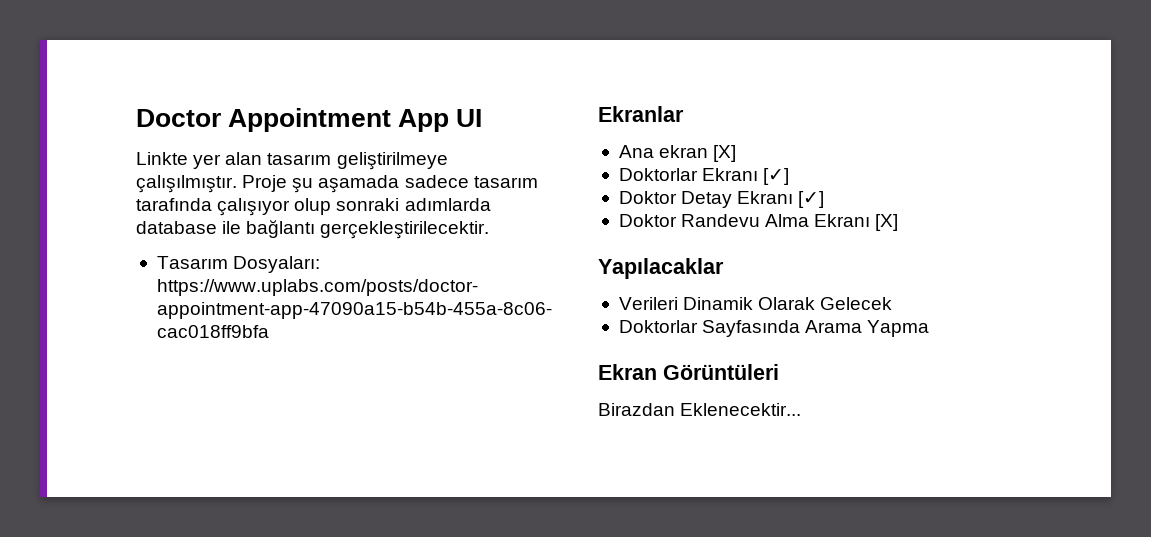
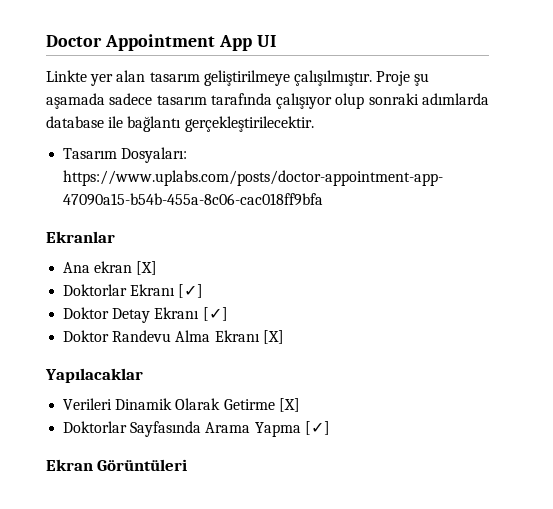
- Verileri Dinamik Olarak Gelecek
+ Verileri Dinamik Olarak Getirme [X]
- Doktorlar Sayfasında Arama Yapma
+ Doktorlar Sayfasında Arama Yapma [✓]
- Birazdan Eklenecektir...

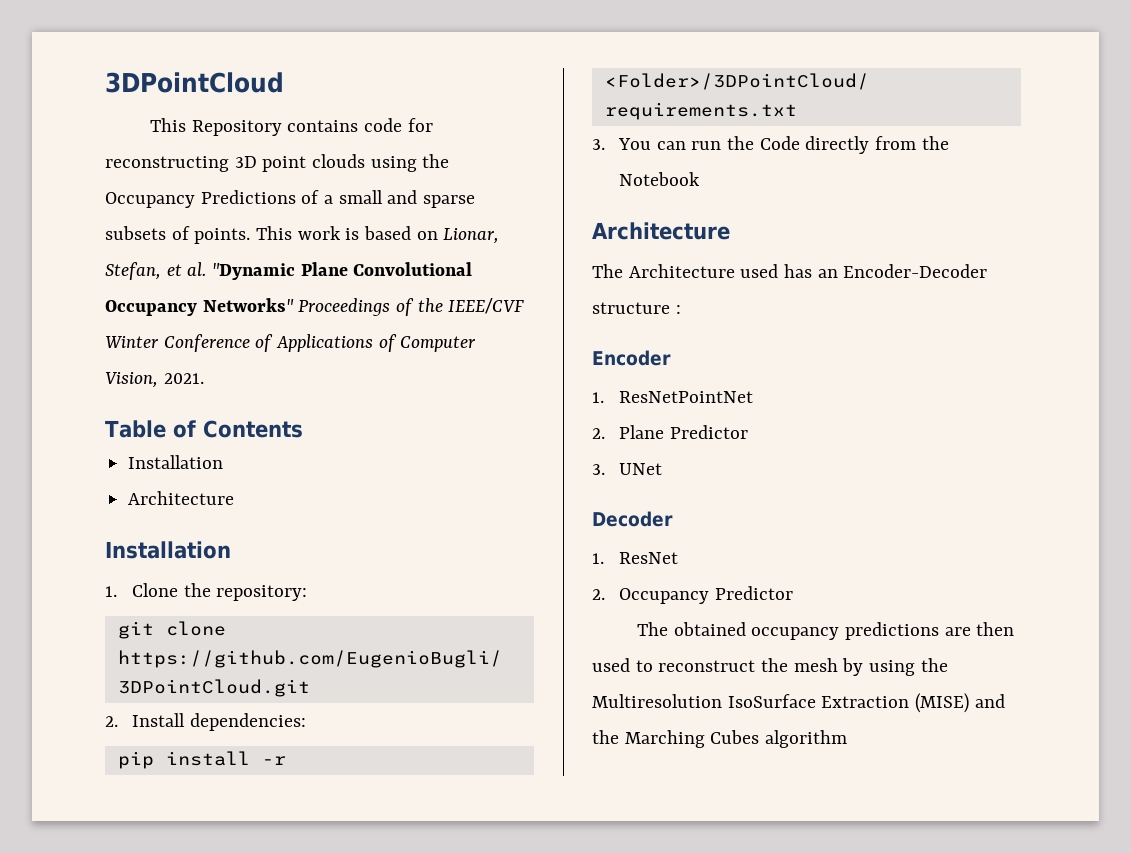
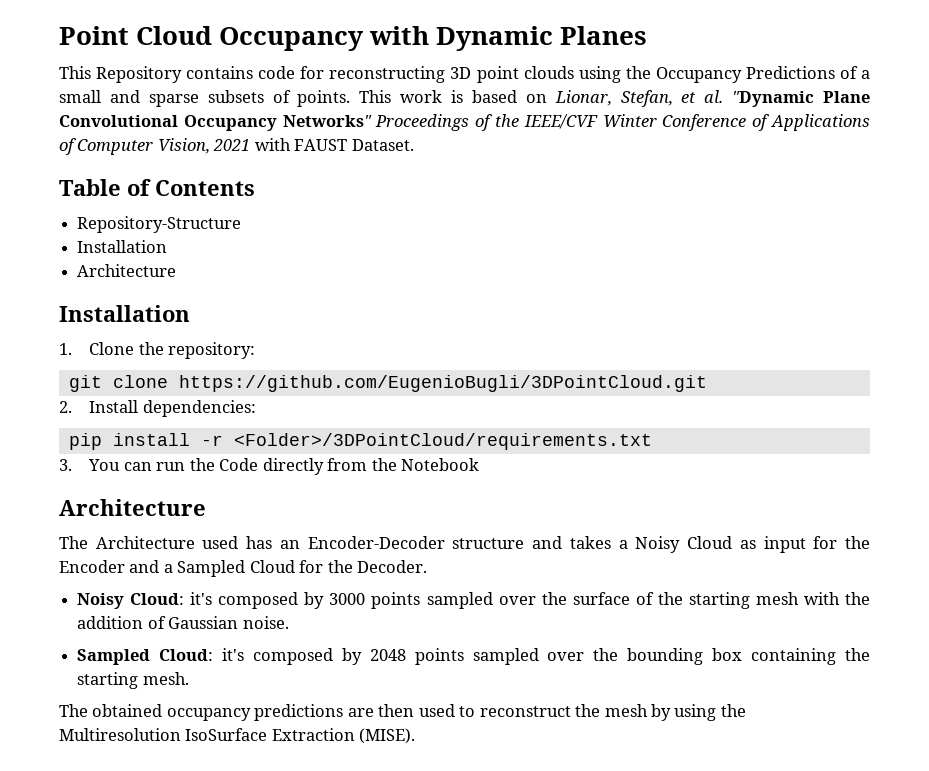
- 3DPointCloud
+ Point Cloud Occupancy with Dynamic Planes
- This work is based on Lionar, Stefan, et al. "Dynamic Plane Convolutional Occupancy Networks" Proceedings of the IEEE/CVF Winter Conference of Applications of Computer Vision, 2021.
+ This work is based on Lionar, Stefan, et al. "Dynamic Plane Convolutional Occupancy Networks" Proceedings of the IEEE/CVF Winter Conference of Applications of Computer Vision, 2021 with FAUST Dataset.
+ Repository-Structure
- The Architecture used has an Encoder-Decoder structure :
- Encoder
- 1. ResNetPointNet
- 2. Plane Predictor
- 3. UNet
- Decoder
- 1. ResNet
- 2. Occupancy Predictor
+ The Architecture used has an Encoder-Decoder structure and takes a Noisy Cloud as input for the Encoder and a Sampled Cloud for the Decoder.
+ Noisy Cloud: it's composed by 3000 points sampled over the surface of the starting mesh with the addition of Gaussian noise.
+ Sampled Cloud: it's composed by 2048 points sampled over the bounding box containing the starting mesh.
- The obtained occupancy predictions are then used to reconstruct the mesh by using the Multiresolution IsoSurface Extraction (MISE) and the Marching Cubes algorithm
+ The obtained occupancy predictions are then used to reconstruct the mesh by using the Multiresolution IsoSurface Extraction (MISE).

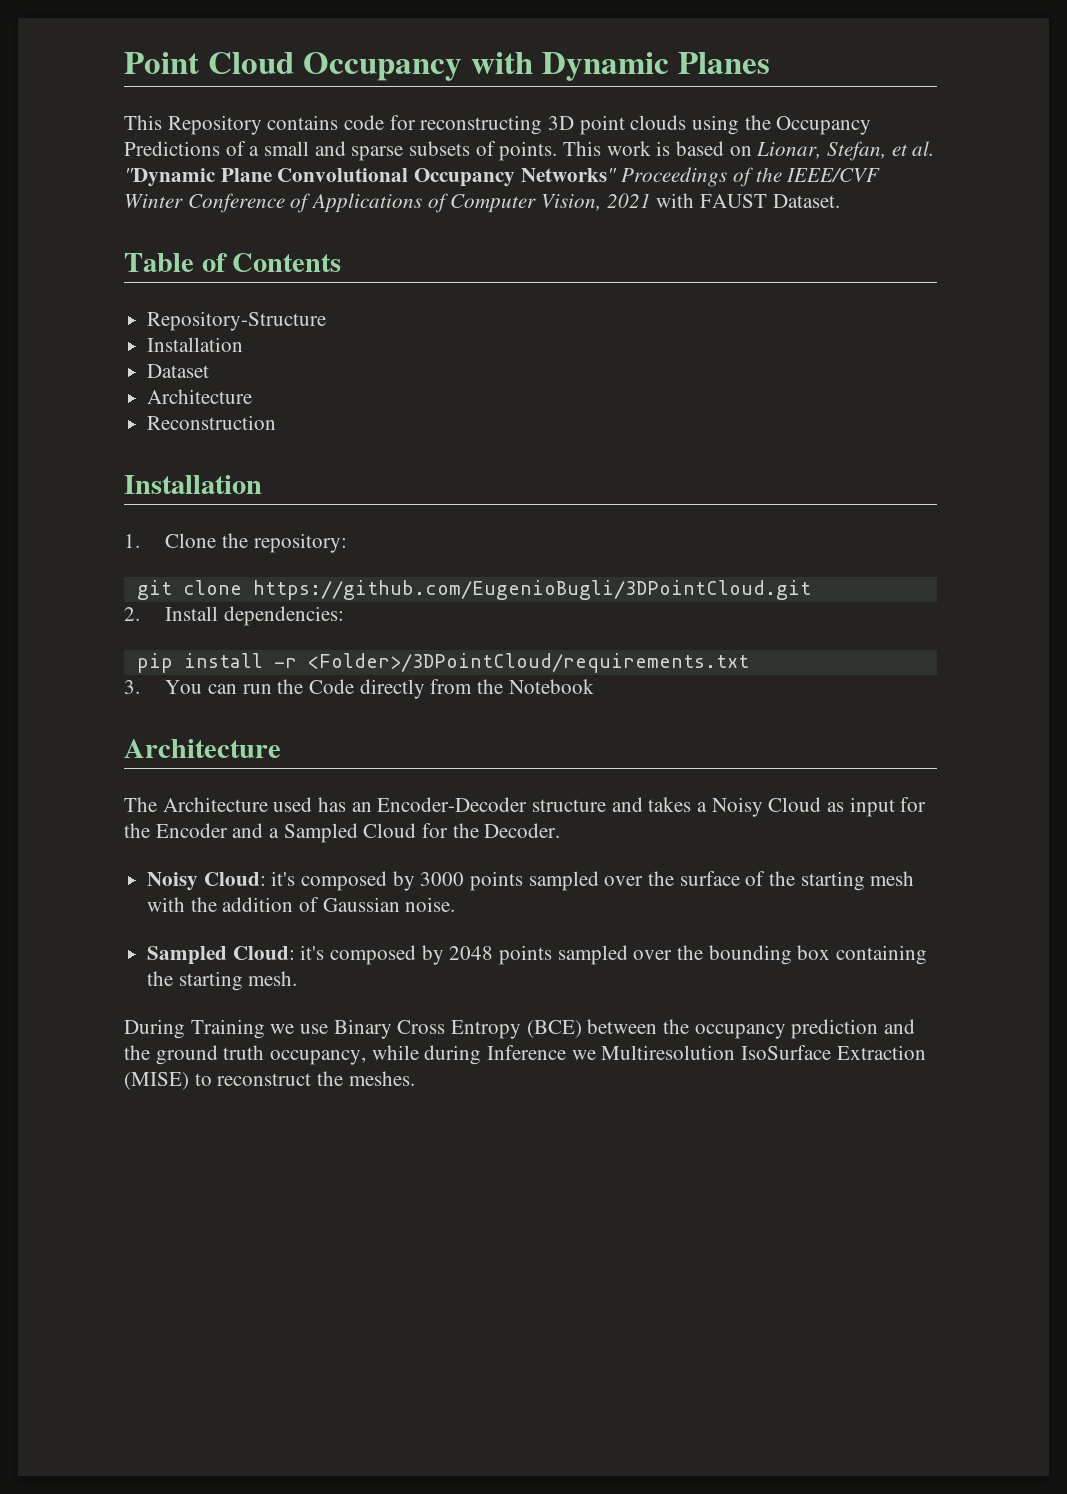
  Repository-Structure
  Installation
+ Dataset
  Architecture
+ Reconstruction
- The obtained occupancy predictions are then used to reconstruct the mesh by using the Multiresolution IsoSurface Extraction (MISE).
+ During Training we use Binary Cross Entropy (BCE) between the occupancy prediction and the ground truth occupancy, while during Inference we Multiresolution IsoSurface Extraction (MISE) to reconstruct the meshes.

= = = = = = =

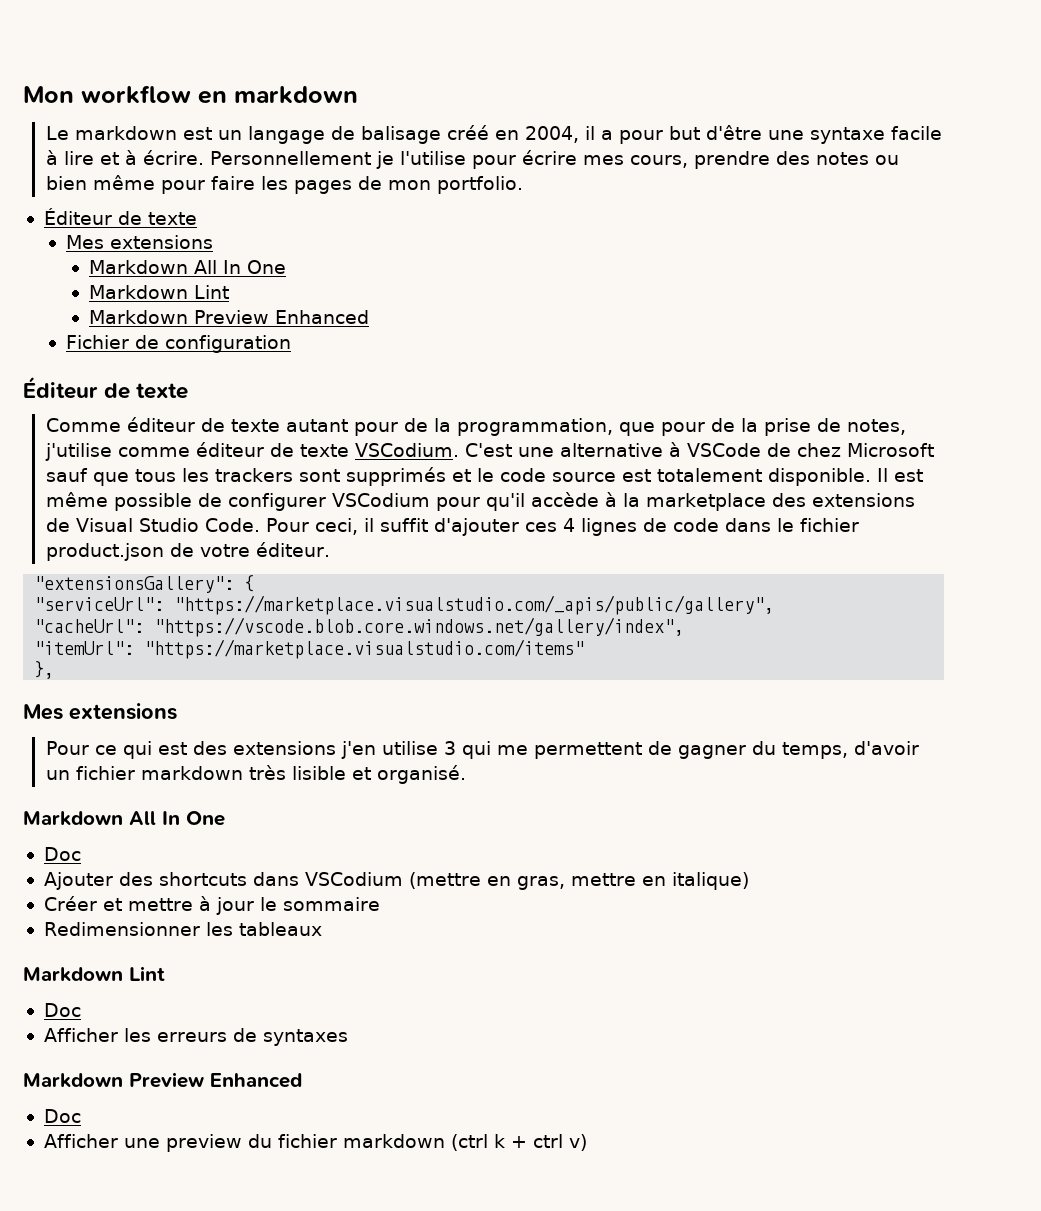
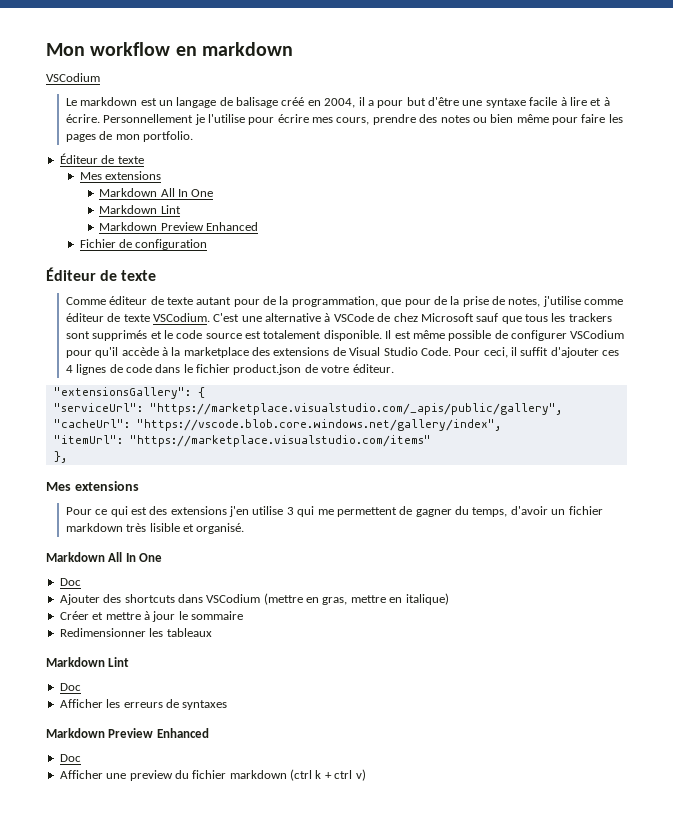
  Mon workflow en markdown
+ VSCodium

= = = = = = =

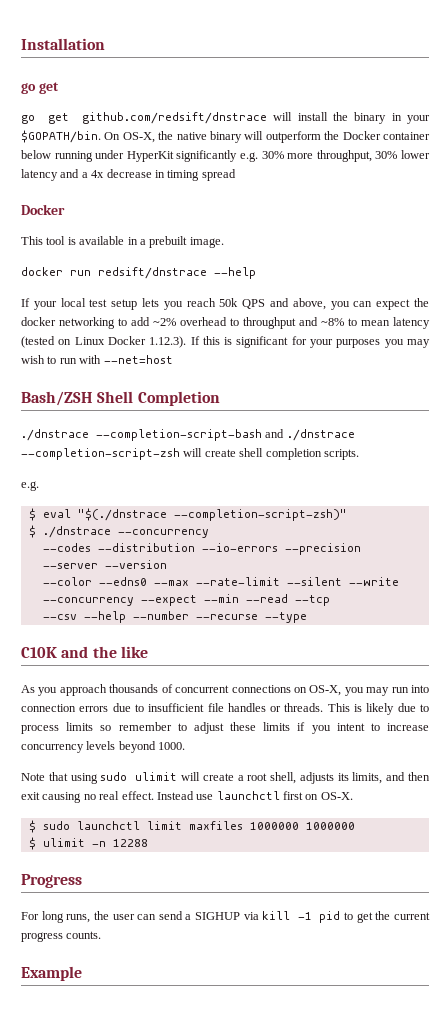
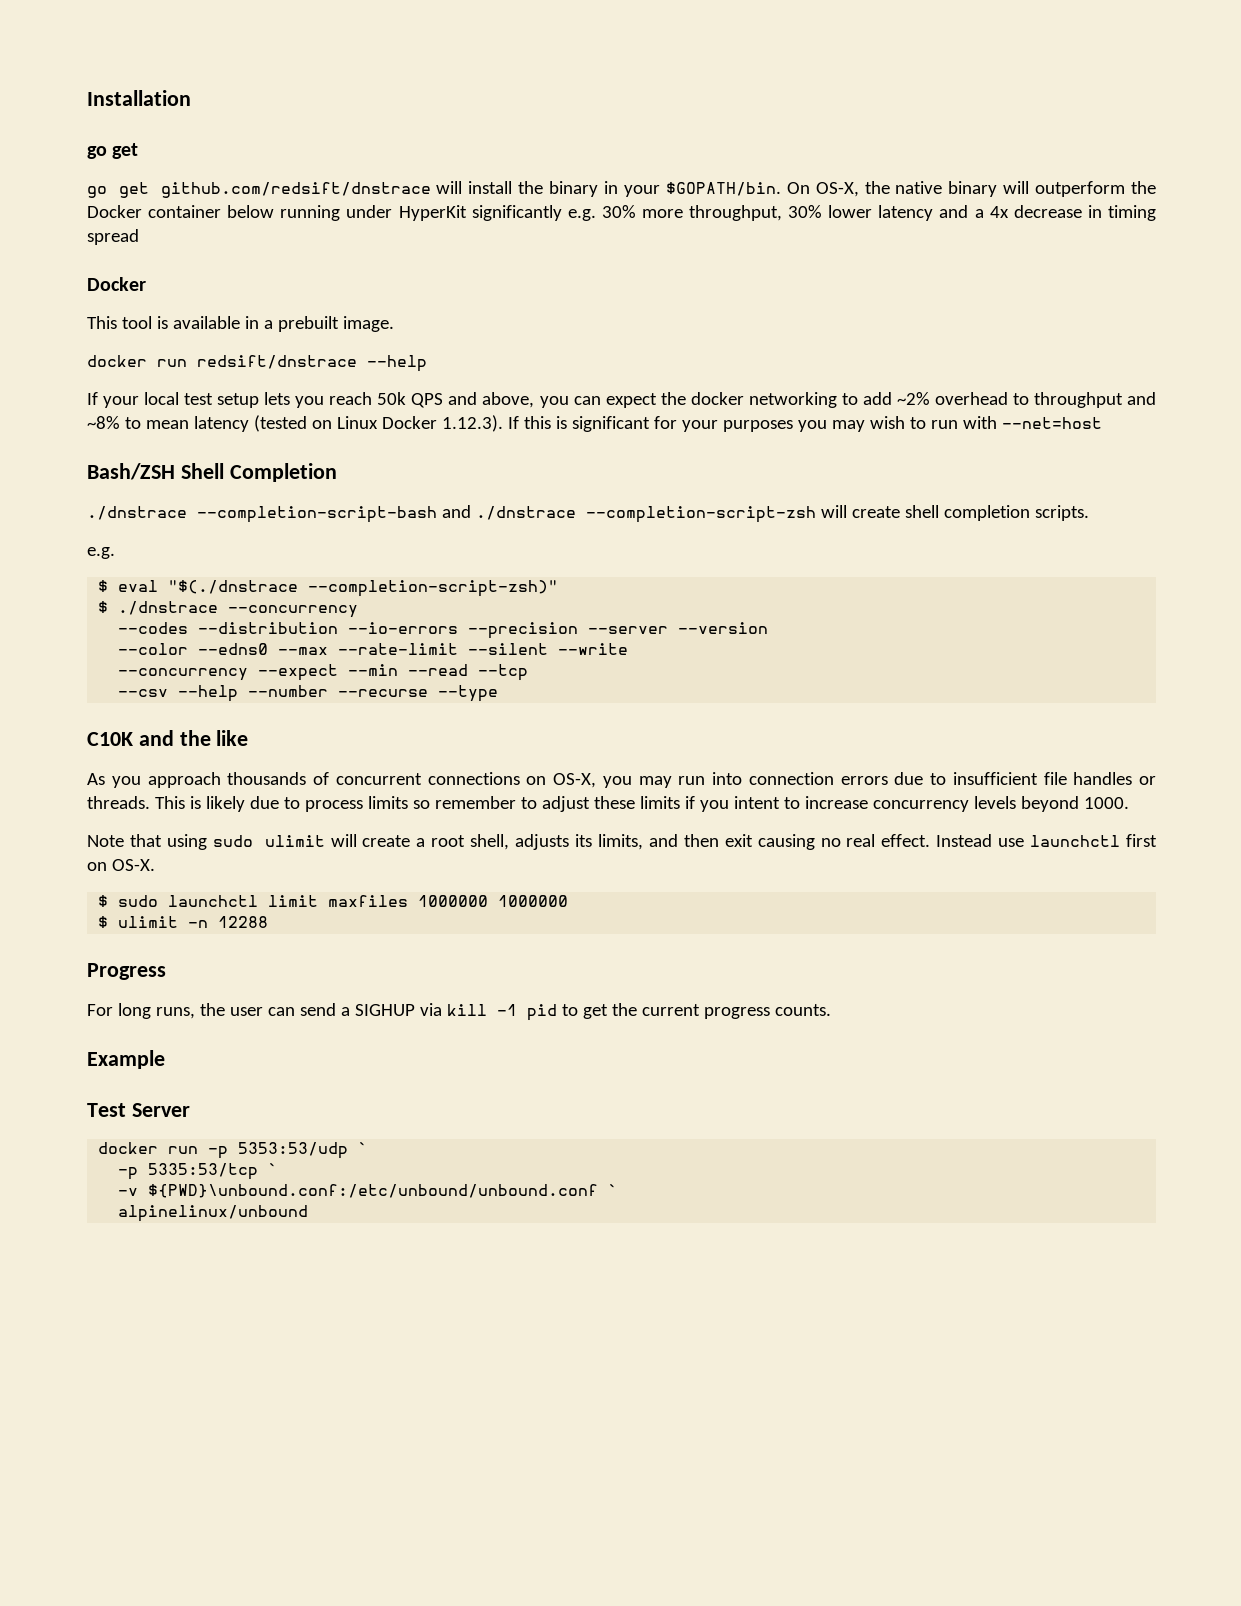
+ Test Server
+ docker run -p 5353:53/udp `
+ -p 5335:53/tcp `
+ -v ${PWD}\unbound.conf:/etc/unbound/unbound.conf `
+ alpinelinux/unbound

= = = = = = =

◆ EXERCISE GOAL ◆
Set the pictures aside and transcribe exactly the stretch of lines above, beginning with the one holding "Marching Cubes algorithm" and ending with the one holding "reconstruct the meshes.".

◆ WRITTEN REPLY ◆
- The obtained occupancy predictions are then used to reconstruct the mesh by using the Multiresolution IsoSurface Extraction (MISE) and the Marching Cubes algorithm
+ The obtained occupancy predictions are then used to reconstruct the mesh by using the Multiresolution IsoSurface Extraction (MISE).

  Repository-Structure
  Installation
+ Dataset
  Architecture
+ Reconstruction
- The obtained occupancy predictions are then used to reconstruct the mesh by using the Multiresolution IsoSurface Extraction (MISE).
+ During Training we use Binary Cross Entropy (BCE) between the occupancy prediction and the ground truth occupancy, while during Inference we Multiresolution IsoSurface Extraction (MISE) to reconstruct the meshes.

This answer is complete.